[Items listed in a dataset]
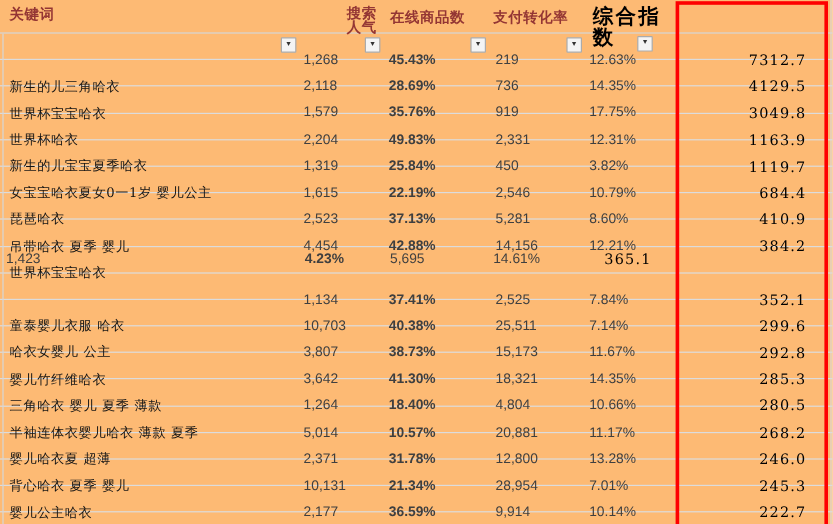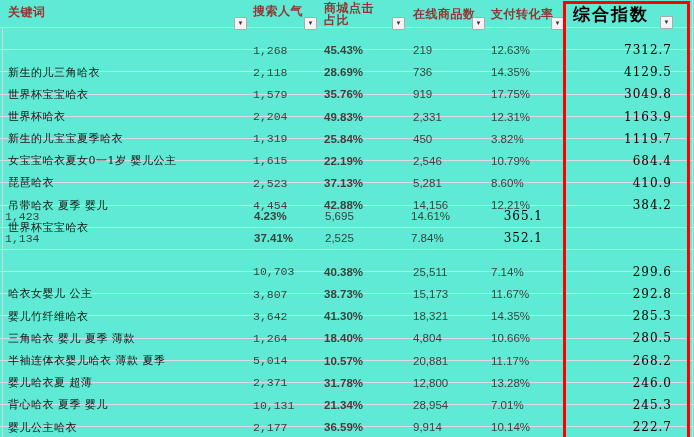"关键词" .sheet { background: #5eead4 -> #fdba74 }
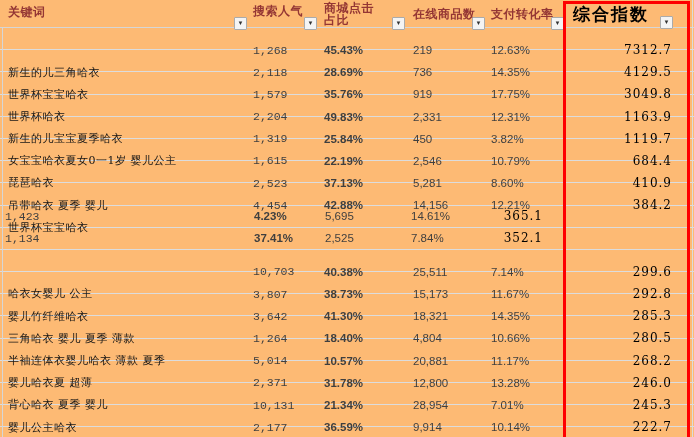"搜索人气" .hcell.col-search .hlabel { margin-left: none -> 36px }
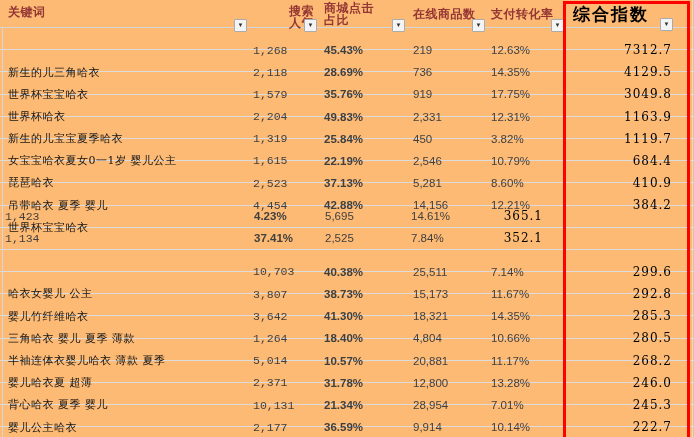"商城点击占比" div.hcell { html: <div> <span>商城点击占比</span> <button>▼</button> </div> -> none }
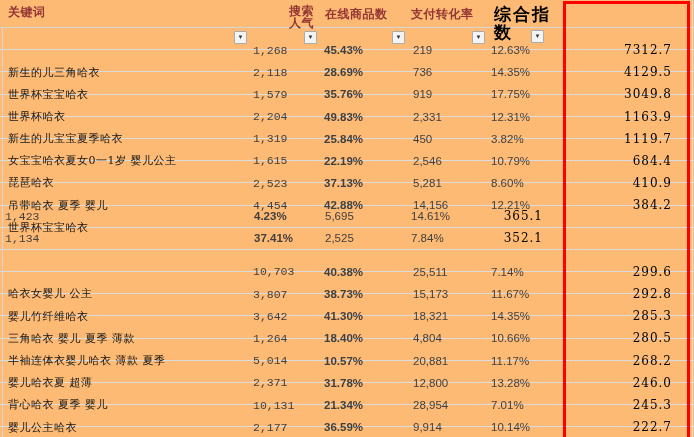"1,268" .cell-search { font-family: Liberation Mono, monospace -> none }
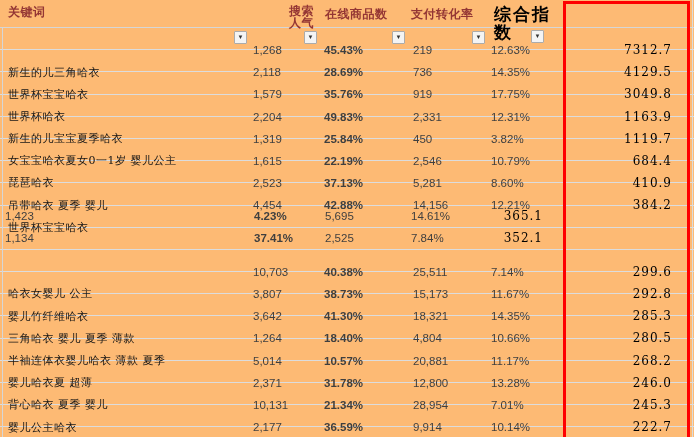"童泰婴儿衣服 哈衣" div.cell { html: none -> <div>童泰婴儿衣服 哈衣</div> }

TO DO
Copy exactly the lines that run from the line containing "Liberation Mono, monospace" to the end of the data above, keeping both end lines and leaving out all pictures.

RESPONSE TO THIS TASK
"1,268" .cell-search { font-family: Liberation Mono, monospace -> none }
"童泰婴儿衣服 哈衣" div.cell { html: none -> <div>童泰婴儿衣服 哈衣</div> }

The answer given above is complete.